> **Task objective**:
Wherever a line in the data holds the word "tbtn", pull that line out.

Web page revision data:
○ ○ ○

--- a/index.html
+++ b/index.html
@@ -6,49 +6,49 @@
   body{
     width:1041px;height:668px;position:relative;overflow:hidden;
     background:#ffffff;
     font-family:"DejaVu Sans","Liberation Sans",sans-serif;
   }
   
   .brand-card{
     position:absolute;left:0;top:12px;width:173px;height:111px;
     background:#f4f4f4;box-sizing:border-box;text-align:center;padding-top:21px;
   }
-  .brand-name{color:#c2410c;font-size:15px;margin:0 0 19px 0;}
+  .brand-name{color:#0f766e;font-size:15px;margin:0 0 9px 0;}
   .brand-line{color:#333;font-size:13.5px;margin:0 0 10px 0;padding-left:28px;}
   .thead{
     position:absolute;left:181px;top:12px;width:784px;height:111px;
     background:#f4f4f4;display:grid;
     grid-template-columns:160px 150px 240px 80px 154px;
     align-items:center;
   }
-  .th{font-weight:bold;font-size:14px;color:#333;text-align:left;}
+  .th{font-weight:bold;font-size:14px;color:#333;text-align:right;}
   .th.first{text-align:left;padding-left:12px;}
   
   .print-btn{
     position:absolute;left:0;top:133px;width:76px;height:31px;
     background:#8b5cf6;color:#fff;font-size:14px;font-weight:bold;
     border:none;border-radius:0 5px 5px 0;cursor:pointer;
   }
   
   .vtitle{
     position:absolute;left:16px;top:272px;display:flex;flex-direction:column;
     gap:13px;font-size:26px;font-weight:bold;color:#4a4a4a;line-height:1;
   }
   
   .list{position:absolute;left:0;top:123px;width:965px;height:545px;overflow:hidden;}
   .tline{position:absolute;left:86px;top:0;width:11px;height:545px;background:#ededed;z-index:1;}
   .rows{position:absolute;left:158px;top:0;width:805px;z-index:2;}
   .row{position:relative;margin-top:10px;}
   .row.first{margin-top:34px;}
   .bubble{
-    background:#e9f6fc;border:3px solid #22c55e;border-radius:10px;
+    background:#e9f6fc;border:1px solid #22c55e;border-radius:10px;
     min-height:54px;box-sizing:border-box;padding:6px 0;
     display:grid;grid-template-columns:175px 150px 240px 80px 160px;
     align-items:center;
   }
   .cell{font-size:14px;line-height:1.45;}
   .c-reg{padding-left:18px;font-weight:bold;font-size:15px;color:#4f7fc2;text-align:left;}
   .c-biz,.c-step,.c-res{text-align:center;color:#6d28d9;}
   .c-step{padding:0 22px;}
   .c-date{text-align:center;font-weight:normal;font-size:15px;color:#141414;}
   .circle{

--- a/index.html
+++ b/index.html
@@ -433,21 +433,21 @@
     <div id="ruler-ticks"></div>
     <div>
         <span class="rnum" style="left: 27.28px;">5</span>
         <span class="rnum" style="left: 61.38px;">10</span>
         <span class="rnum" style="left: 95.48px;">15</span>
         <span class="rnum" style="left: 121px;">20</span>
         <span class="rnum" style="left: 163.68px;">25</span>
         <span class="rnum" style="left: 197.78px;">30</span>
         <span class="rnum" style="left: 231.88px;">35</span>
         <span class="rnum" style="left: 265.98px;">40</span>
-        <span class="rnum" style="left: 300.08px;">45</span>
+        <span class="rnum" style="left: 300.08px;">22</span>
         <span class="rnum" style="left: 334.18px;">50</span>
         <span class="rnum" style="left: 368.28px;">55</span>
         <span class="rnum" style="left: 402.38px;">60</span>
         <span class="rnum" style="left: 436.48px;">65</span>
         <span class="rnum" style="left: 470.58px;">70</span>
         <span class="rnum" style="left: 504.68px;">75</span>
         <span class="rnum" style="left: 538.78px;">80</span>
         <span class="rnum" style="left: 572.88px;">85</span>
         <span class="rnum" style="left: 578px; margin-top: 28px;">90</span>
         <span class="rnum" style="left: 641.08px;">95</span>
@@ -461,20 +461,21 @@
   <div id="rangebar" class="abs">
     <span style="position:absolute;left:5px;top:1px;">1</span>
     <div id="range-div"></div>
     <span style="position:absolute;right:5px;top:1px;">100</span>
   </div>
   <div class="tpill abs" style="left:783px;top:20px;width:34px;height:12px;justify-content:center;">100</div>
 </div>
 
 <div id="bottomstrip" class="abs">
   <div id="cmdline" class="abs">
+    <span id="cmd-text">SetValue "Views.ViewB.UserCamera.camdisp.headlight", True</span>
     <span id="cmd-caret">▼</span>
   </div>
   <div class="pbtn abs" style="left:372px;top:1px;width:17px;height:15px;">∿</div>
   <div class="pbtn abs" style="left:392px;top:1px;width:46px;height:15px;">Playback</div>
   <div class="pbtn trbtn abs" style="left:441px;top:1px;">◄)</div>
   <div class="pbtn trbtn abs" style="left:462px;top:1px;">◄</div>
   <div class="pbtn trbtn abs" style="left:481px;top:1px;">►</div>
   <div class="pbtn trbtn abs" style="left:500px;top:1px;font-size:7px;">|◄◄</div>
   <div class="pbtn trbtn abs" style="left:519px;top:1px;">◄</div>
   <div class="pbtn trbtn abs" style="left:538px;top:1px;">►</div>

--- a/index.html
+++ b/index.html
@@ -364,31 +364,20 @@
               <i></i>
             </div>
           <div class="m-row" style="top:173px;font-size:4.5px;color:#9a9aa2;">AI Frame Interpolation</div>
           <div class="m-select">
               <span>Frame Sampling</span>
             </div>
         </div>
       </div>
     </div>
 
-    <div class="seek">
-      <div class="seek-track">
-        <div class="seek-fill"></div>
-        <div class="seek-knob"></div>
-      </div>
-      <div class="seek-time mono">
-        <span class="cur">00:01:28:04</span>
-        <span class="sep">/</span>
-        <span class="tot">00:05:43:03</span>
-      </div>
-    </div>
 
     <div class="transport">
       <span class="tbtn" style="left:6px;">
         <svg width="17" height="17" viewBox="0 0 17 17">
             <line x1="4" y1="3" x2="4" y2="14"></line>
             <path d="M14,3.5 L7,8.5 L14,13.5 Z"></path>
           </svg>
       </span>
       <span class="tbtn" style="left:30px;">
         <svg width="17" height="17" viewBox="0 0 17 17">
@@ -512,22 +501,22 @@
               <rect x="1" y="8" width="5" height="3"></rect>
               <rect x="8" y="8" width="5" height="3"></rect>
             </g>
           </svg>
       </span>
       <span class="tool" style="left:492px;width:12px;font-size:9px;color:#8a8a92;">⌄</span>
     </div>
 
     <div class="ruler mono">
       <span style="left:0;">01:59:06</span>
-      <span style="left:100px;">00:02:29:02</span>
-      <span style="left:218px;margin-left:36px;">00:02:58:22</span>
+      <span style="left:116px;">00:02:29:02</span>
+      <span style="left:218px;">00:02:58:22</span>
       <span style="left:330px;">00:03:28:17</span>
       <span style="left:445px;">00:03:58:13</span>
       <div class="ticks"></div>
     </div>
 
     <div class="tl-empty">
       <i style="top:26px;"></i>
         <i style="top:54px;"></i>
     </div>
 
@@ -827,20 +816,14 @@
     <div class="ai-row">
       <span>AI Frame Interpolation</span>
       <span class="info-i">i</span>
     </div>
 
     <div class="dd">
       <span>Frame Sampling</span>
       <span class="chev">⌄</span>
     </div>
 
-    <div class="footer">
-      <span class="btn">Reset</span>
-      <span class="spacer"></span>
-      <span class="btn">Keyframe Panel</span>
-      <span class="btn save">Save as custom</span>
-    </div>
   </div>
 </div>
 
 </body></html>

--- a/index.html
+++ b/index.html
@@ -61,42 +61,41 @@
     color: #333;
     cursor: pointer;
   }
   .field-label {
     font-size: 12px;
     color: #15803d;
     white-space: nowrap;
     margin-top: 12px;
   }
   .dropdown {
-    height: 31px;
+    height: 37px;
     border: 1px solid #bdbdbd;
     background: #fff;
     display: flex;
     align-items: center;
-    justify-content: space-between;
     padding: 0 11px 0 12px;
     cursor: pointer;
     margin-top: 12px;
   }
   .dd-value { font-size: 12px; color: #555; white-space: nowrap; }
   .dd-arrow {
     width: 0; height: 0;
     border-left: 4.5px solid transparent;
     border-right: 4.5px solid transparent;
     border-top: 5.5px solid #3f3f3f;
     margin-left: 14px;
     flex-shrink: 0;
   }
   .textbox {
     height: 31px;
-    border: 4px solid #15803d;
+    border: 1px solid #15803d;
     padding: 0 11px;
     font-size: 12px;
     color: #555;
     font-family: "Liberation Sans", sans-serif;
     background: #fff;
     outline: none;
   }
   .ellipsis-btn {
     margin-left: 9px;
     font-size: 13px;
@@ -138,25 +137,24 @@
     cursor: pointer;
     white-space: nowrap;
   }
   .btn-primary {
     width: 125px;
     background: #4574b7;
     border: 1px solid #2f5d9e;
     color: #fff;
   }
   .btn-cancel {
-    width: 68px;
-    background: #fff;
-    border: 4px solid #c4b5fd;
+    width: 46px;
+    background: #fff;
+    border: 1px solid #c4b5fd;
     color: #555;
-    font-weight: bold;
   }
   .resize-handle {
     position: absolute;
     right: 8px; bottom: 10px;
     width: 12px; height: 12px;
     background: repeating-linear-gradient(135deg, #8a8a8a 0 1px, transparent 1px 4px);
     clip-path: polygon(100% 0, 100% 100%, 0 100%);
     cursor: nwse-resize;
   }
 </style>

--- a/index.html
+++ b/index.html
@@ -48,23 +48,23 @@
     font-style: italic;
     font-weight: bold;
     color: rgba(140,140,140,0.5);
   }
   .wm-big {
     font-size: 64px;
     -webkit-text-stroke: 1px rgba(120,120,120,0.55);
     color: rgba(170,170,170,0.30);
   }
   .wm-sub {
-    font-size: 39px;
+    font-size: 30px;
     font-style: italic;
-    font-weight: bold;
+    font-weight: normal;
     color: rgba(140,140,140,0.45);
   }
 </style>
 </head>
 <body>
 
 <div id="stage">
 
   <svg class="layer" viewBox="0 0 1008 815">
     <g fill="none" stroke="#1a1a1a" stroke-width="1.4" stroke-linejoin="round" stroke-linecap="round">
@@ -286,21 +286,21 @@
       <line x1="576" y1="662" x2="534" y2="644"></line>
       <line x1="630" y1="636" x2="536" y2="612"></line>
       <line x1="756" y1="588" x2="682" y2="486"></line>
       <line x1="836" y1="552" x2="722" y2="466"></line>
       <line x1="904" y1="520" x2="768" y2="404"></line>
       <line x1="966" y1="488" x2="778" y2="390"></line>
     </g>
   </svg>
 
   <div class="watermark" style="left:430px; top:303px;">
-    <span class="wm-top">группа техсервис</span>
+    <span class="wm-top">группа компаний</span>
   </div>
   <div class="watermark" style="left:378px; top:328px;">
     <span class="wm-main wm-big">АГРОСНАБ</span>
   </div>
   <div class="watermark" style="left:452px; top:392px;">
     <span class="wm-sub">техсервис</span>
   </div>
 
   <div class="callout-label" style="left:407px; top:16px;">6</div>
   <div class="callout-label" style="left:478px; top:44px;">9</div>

○ ○ ○

> **Response**:
       <span class="tbtn" style="left:6px;">
       <span class="tbtn" style="left:30px;">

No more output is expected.